After blogging about MMOs for the best part of two years, I’d landed my first paid writing gig, producing features and the occasional bit of news for ZAM. It was a dream-come-true for me; a chance to learn how to create professionally, and to put those creations in front of a huge audience. I was alive with innocent excitement. The Editor-in-Chief at the time, Christopher Tom (now doing a superb job over at Riot), introduced me to the team.

Including Judy Freeman, the copy editor.

I was paranoid. Would my words be up to scratch? Would my distinctly British sense of humour translate across the ocean? Would my eccentric idioms be struck down by the stern gaze of this unknown entity? I needn’t have worried. In her own words:

As I see it, my job is to make my writers look great so I polish and burnish. My goal is to forever remain invisible to the reader. If he/she can see my work I have failed. I will never ask you to write in my style but will do everything I can to make yours glow.

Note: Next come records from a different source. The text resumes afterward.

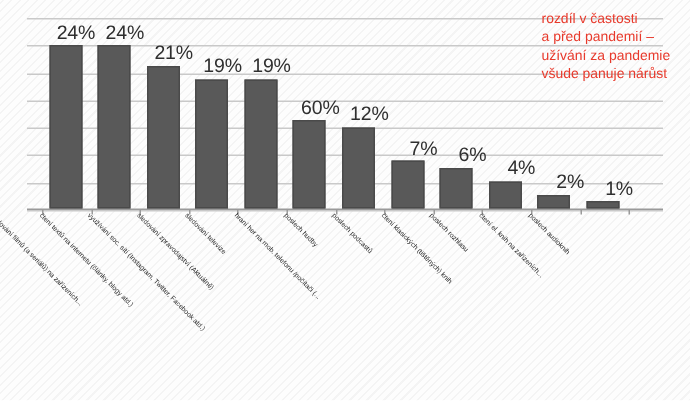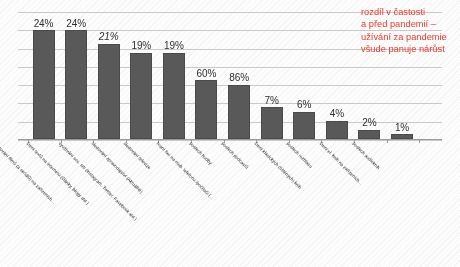--- a/index.html
+++ b/index.html
@@ -80,8 +80,8 @@
   .bar-label {
     position: absolute;
     width: 40px;
-    text-align: center;
-    font-size: 10px;
+    text-align: right;
+    font-size: 13px;
     color: #2f2f2f;
     letter-spacing: -0.1px;
   }

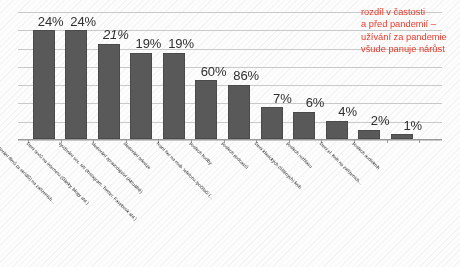--- a/index.html
+++ b/index.html
@@ -154,7 +154,7 @@
           <div class="bar" style="height: 108.857px; background: rgb(89, 89, 89);"></div>
         </div>
         <div class="bar-slot">
-          <div class="bar-label" style="bottom: 96.75px; font-style: italic;">21%</div>
+          <div class="bar-label" style="bottom: 96.75px;">21%</div>
           <div class="bar" style="height: 95.25px; background: rgb(89, 89, 89);"></div>
         </div>
         <div class="bar-slot">

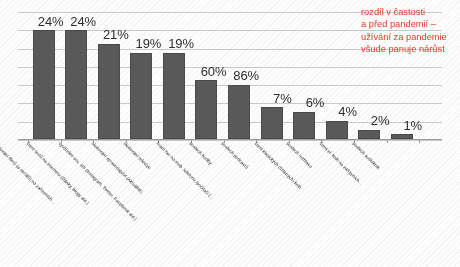--- a/index.html
+++ b/index.html
@@ -170,7 +170,7 @@
           <div class="bar" style="height: 58.9643px; background: rgb(89, 89, 89);"></div>
         </div>
         <div class="bar-slot">
-          <div class="bar-label" style="bottom: 55.9286px;">86%</div>
+          <div class="bar-label" style="bottom: 55.9286px;">12%</div>
           <div class="bar" style="height: 54.4286px; background: rgb(89, 89, 89);"></div>
         </div>
         <div class="bar-slot">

Writers often say that they write for an audience, and mine was Judy. Over the course of a year and a half, I’d try out ideas on her. Test the waters, see if something worked. Sometimes it was a huge success, like the time I wrote a preview entirely using an in-game narrative. Other times it ended up being redrafted and refined, like some of my very first interviews. But she was always there, being encouraging and supportive. I never had much confidence in my own ability, feeling like a pretender, but Judy lent me hers.

She also taught me a lot about American English. People stateside are never keen, but they are sometimes eager. Groups of people – teams, corporations, studios – are singular, not plural. Drop the u here and there, slide in the z occasionally, and it all works. Even if she had to correct me regularly. There were the times when I was scrambling to meet a deadline or embargo drop, and she’d work late into the night to have it ready for publication in the morning.

Even after I moved on to pastures new, we still caught up occasionally. Sometimes by Skype, sometimes by email, just to shoot the breeze. She’d tell me what she thought of Downton Abbey, and I’d grimace inside at what she’d think of the UK as a result. But it was all good-natured. She was still working away with her collection of red pencils, sharpening articles as an unsung hero.

Last week, Judy died. Cancer has robbed the world of a good friend, mentor and muse. I have no words – and she’d probably laugh and gently mock me – but grief and loss. She touched almost everything I wrote, but her influence on me went far beyond it. Judy made me think more about the craft of choosing and placing words together than anyone.

Judy had been at ZAM/Wowhead for over 5 years, with countless writers on numerous games. It’s staggering to think just how much she worked on, yet always being fresh, inquisitive and passionate about the content she pruned and polished. I missed her when I moved on, and I miss her even more now.

Thank you, Red Pencils. For everything.